The Mudcat Café TM
Thread #29901   Message #583119
Posted By: GUEST,Niall Rooney (niall_rooney@yahoo.com)
31-Oct-01 - 11:30 AM
Thread Name: Analysis of Raglan Road
Subject: RE: Analysis of Raglan Road (NB!!!)d
"AND I SAID LET.. GRIEF.... BE A FALLEN LEAF... AT THE DAWNING OF THE DAY"

So, finding himself at the dawn of day (the dawning of this relationship with Myriam), he compared grief to a fallen leaf. Now who worries about Autumn's fallen leaves at the onset of a pleasant summer's day?

This obviously refers to the fact that he consciously decided to act on his feelings for Myriam, despite realizing that he would ultimately be hurt.

At the dawning of his relationship with Myriam (the dawning of the day) he felt it convenient to class the unignorable "grief" that he knew would inevitably ensue, as the unavoidable remnants of the relationship that he nevertheless wanted to have(just as a fallen leaf is the unavoidable result of a pleasant summer's day)

Just like we feel that the very existence of a summer's day far outweighs the resulting fallen (dead) leaf, he similarly felt that the ensuing grief was not reason enough to decline the wonderful chance of happiness, albeit for a finite length of time.

Alternatively, he may have been saying: Ok, grief will ensue, but see it as a symbol of the joy it brought before it... like a fallen leaf.

In summary, he felt it covenient, while he was at the dawning of the day, to classify grief as something that would be found far later (at the closing of the day)... a time far enough away that he could ignore it for a while!

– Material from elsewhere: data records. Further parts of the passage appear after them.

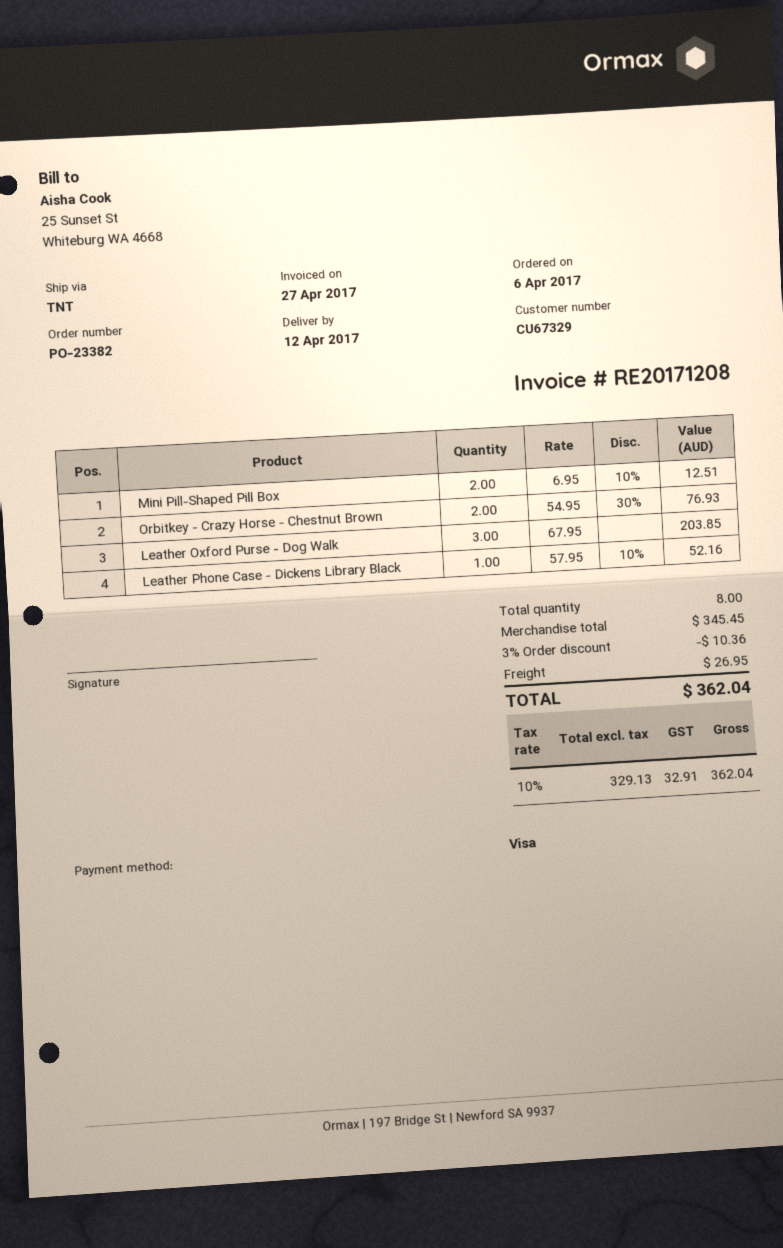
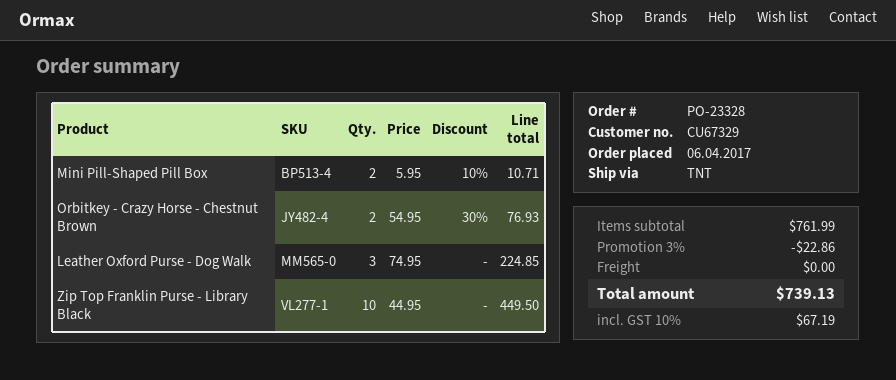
order number: PO-23382 -> PO-23328
Mini Pill-Shaped Pill Box: 2 x 6.95 - 10% = 12.51 -> 2 x 5.95 - 10% = 10.71
Leather Oxford Purse - Dog Walk: 3 x 67.95 = 203.85 -> 3 x 74.95 = 224.85
Leather Phone Case - Dickens Library Black: 1 x 57.95 - 10% = 52.16 -> none
Zip Top Franklin Purse - Library Black: none -> 10 x 44.95 = 449.50
subtotal: 345.45 -> 761.99
discount: 3% = 10.36 -> 3% = 22.86
shipping: 26.95 -> 0.00
tax: 10% = 32.91 -> 10% = 67.19
total: 362.04 -> 739.13

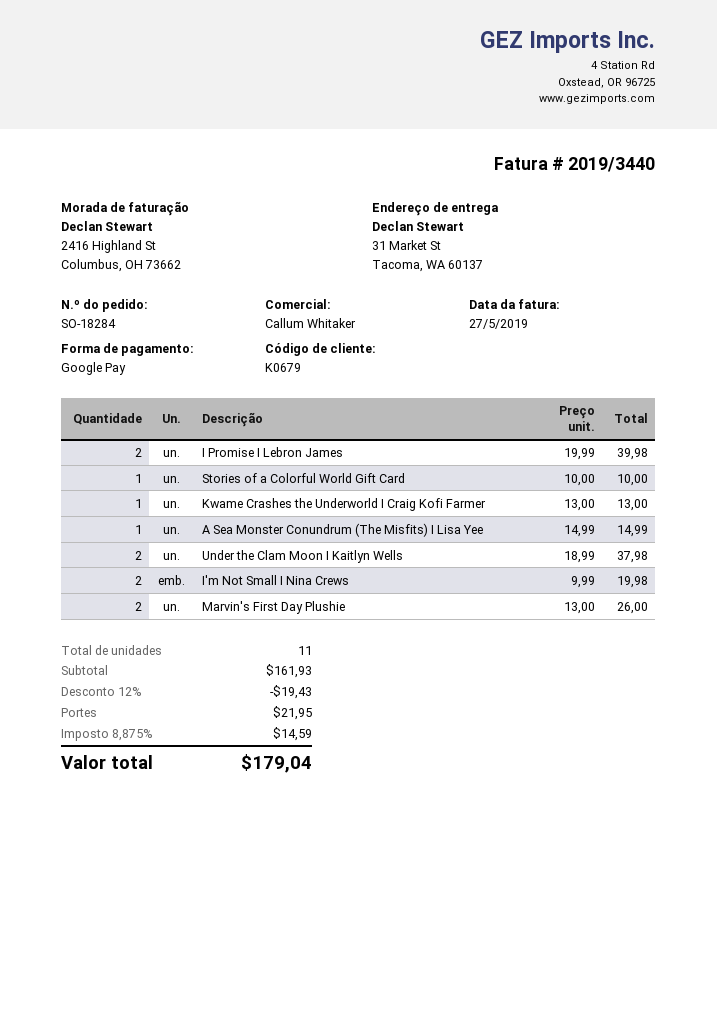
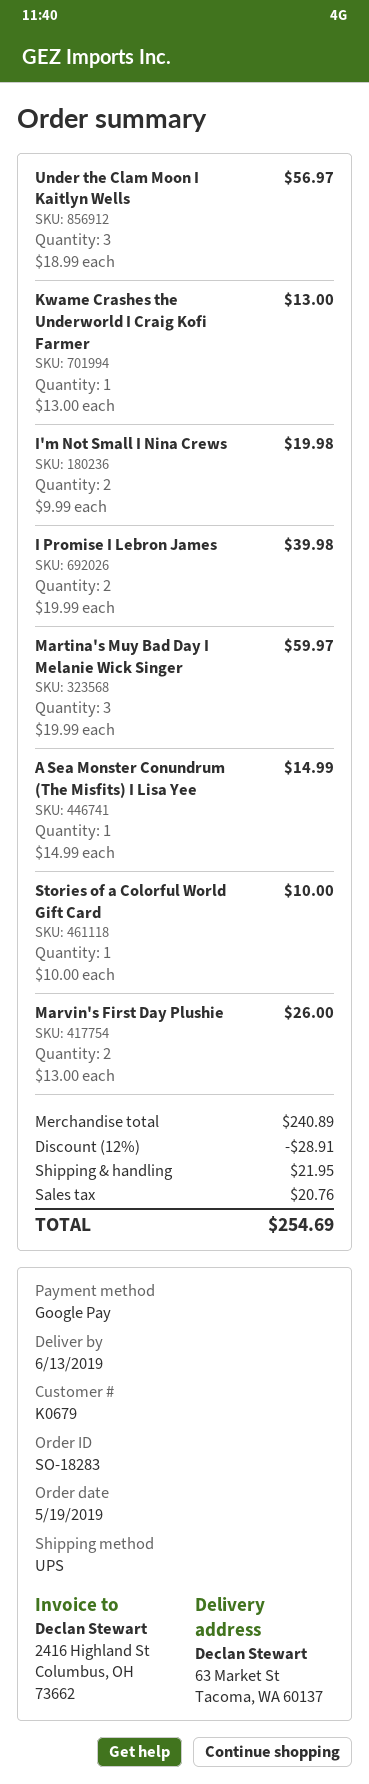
order number: SO-18284 -> SO-18283
ship to: 31 Market St, Tacoma, WA 60137 -> 63 Market St, Tacoma, WA 60137
Under the Clam Moon I Kaitlyn Wells: 2 x 18.99 = 37.98 -> 3 x 18.99 = 56.97
Martina's Muy Bad Day I Melanie Wick Singer: none -> 3 x 19.99 = 59.97
subtotal: 161.93 -> 240.89
discount: 12% = 19.43 -> 12% = 28.91
tax: 14.59 -> 20.76
total: 179.04 -> 254.69

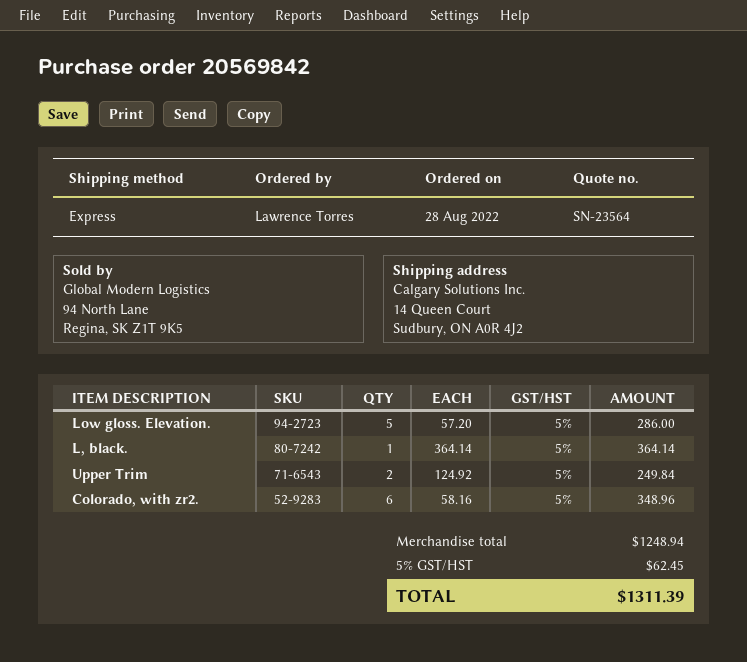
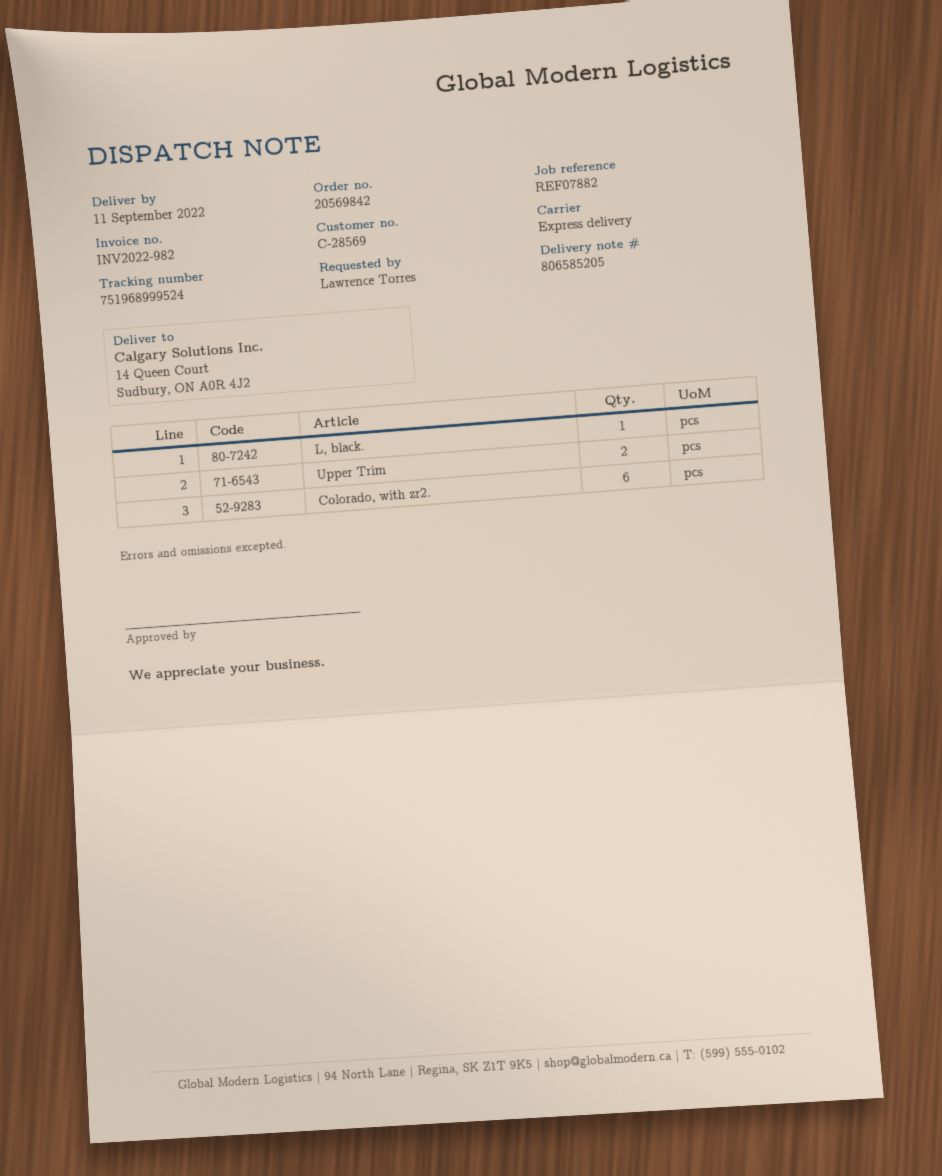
Low gloss. Elevation.: 5 -> none

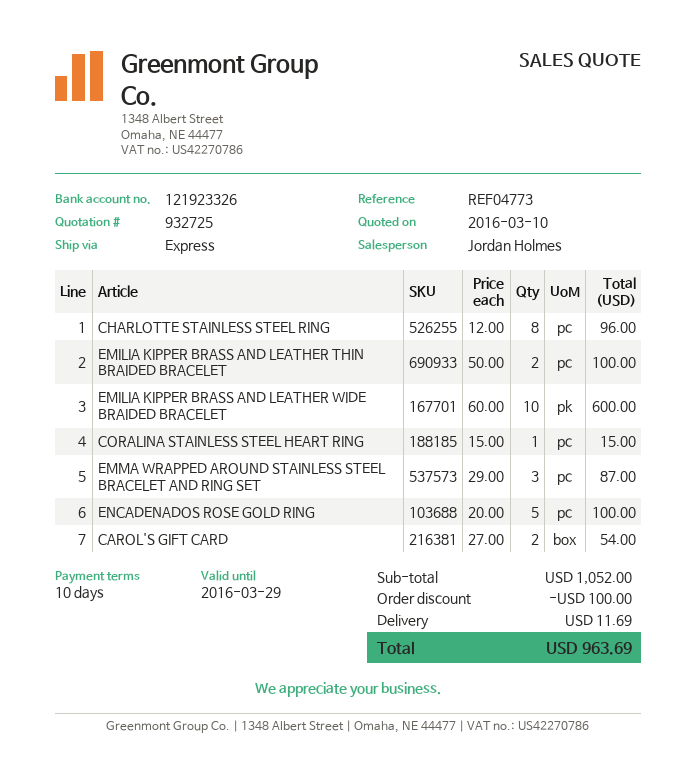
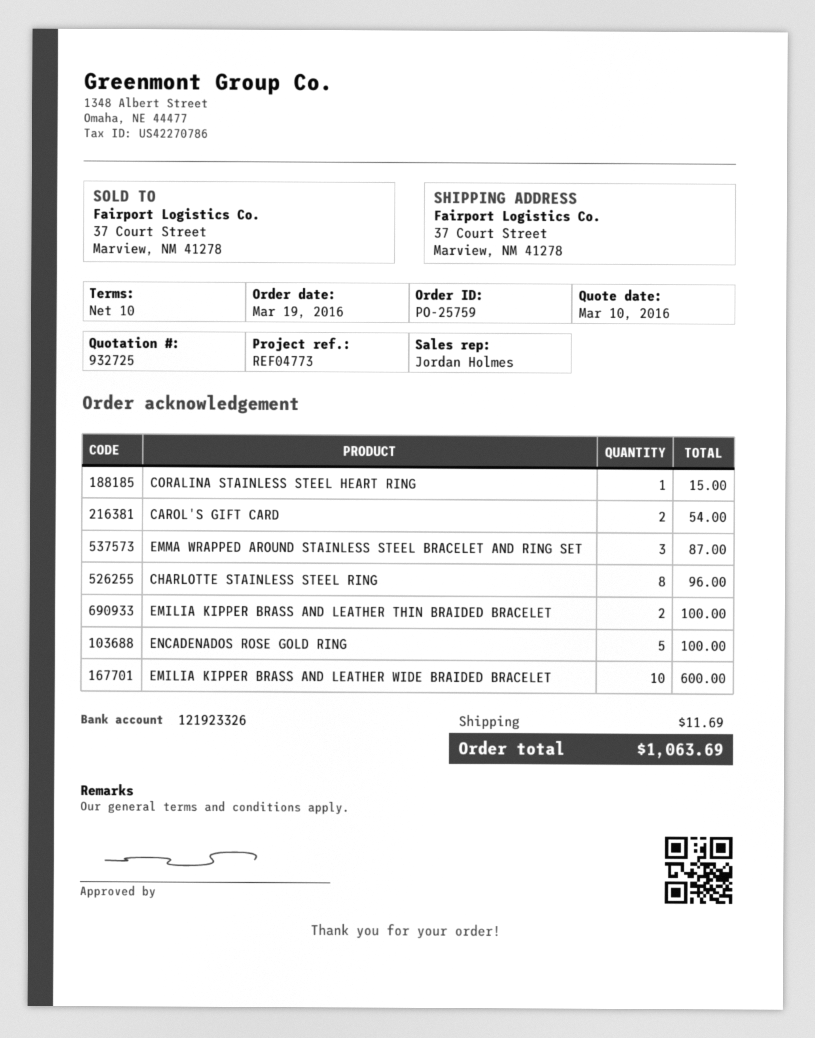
discount: 100.00 -> none
total: 963.69 -> 1063.69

Indeed it is wise of Patrick Kavanagh to have stated that the sadness and grief that follows a break-up might better be viewed as existing only by virtue of the fact that extreme happiness and contentment preceded it.

I think though that Patrick Kavanagh recognised that his inevitable grief would be caused not only by the very fact that he was involved in a relationship with a girl but that he was involved in a relationship with this particular girl... a girl that Yeats might well have described as a "Maud Gonne"-ish type girl with "beauty like a tightened bow"

PS: I love Luke Kelly's version, raw and emtoive.